I use PostgresQL and Go. I have a table which is called users
. I try to write a function which will be able to update several columns. This function takes column names and user object (type struct). Can you help me with this?
This is a User struct in Go:
type User struct {
ID int json:"id"
Username string json:"username"
Password string json:"password"
FirstName string json:"first_name"
LastName string json:"last_name"
Email string json:"email"
}
This is SQL script which creates users table:
create table "users"
(
id serial not null
constraint user_pk
primary key,
username varchar(64) not null,
password varchar(128) not null,
first_name varchar(64) not null,
last_name varchar(64) not null,
email varchar(64) not null
);
1st example: I can pass first_name
& last_name
+ full User object (postgres should update only these 2 fields)
2nd example: I can pass first_name
& email
& username
+ full User object (postgres should update only these 3 fields)
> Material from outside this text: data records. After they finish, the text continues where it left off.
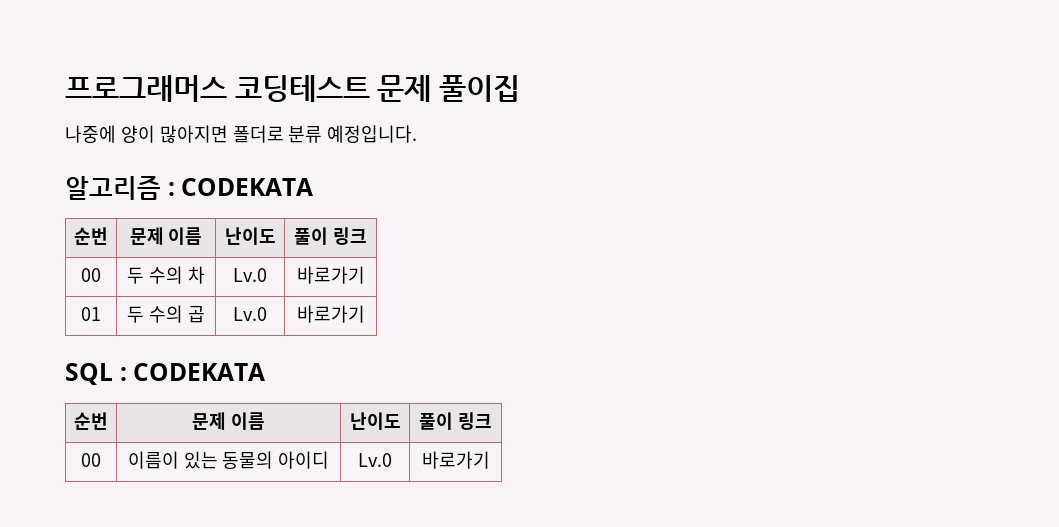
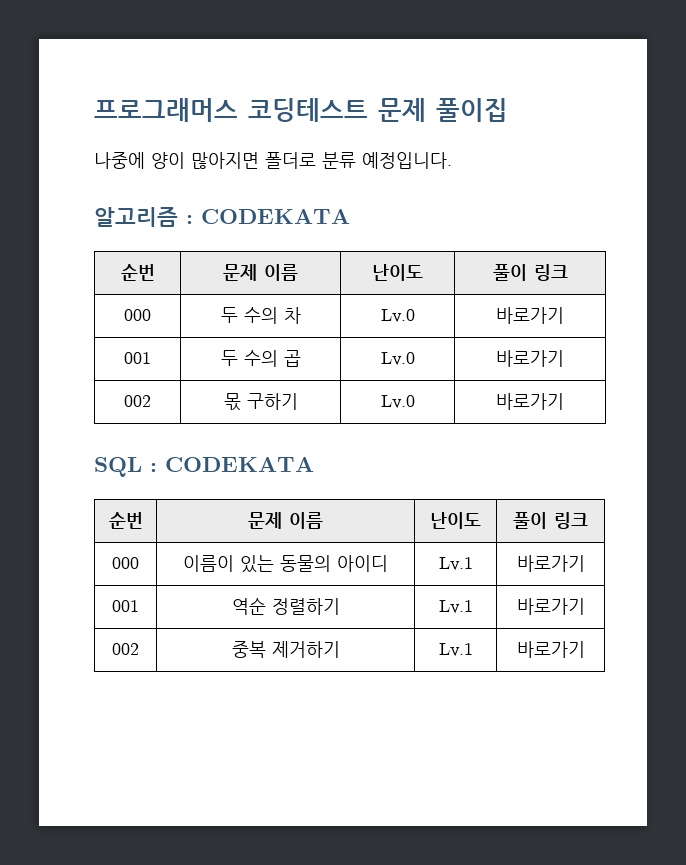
- 00 | 두 수의 차 | Lv.0 | 바로가기
+ 000 | 두 수의 차 | Lv.0 | 바로가기
- 01 | 두 수의 곱 | Lv.0 | 바로가기
+ 001 | 두 수의 곱 | Lv.0 | 바로가기
+ 002 | 몫 구하기 | Lv.0 | 바로가기
- 00 | 이름이 있는 동물의 아이디 | Lv.0 | 바로가기
+ 000 | 이름이 있는 동물의 아이디 | Lv.1 | 바로가기
+ 001 | 역순 정렬하기 | Lv.1 | 바로가기
+ 002 | 중복 제거하기 | Lv.1 | 바로가기

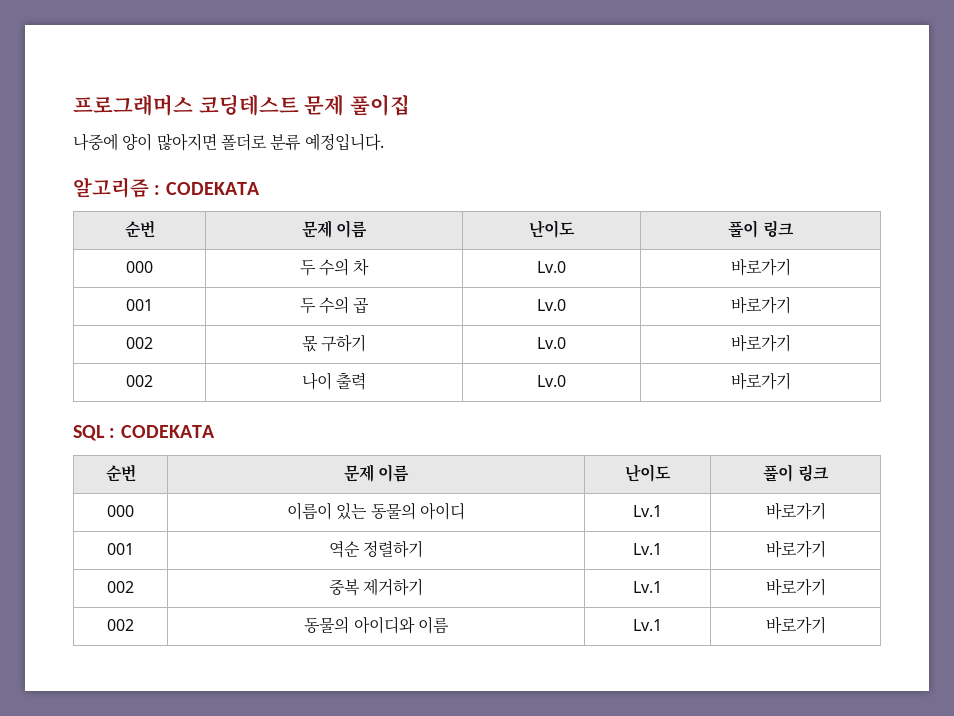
+ 002 | 나이 출력 | Lv.0 | 바로가기
+ 002 | 동물의 아이디와 이름 | Lv.1 | 바로가기

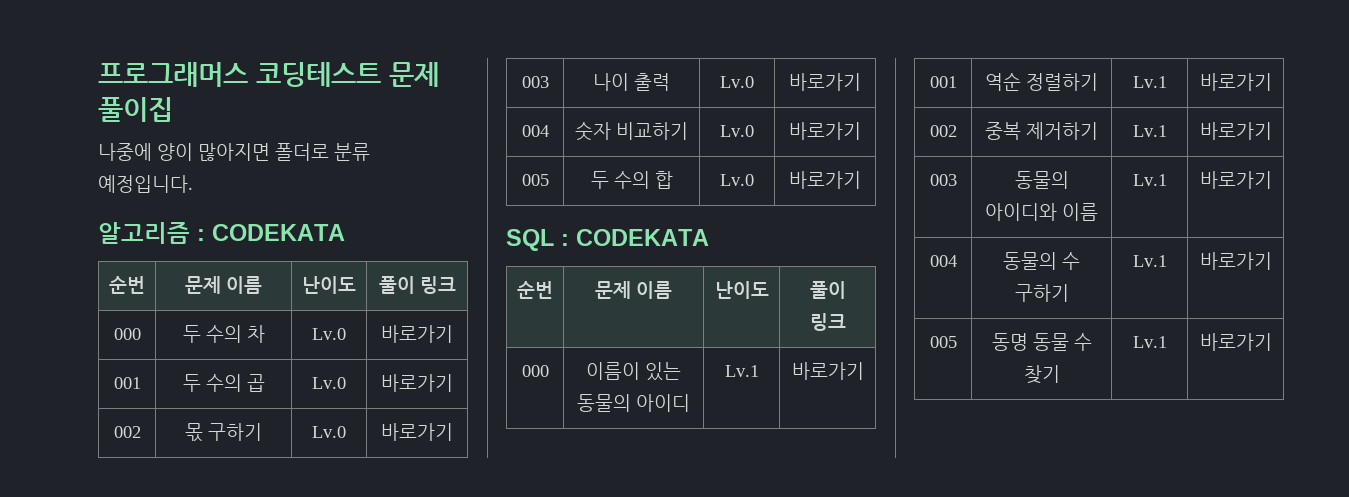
- 002 | 나이 출력 | Lv.0 | 바로가기
+ 003 | 나이 출력 | Lv.0 | 바로가기
+ 004 | 숫자 비교하기 | Lv.0 | 바로가기
+ 005 | 두 수의 합 | Lv.0 | 바로가기
- 002 | 동물의 아이디와 이름 | Lv.1 | 바로가기
+ 003 | 동물의 아이디와 이름 | Lv.1 | 바로가기
+ 004 | 동물의 수 구하기 | Lv.1 | 바로가기
+ 005 | 동명 동물 수 찾기 | Lv.1 | 바로가기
I have tried to do it with map but I could not:
func UpdateUser(db *sql.DB, m map[string]interface{}) (*User, error) {
for key, value := range m {
}
err := db.QueryRow(UPDATE "users" SET ())
}
Use UPDATE In the example i assume you have written the function, which takes variables. Lets assume the variables are:
The SQL code is as follows:
UPDATE users
SET first_name = firstName, last_name= lastName
WHERE [condition]
You may find that you need to write a class for this with an overloaded constructor so that it takes any number of variables that you want.
Or better still write a function for each of the rows:
UPDATE users
SET first_name = firstName
WHERE [condition]
UPDATE users
SET last_name= lastName
WHERE [condition]
etc. It just means that the user will have to enter the items one at a time.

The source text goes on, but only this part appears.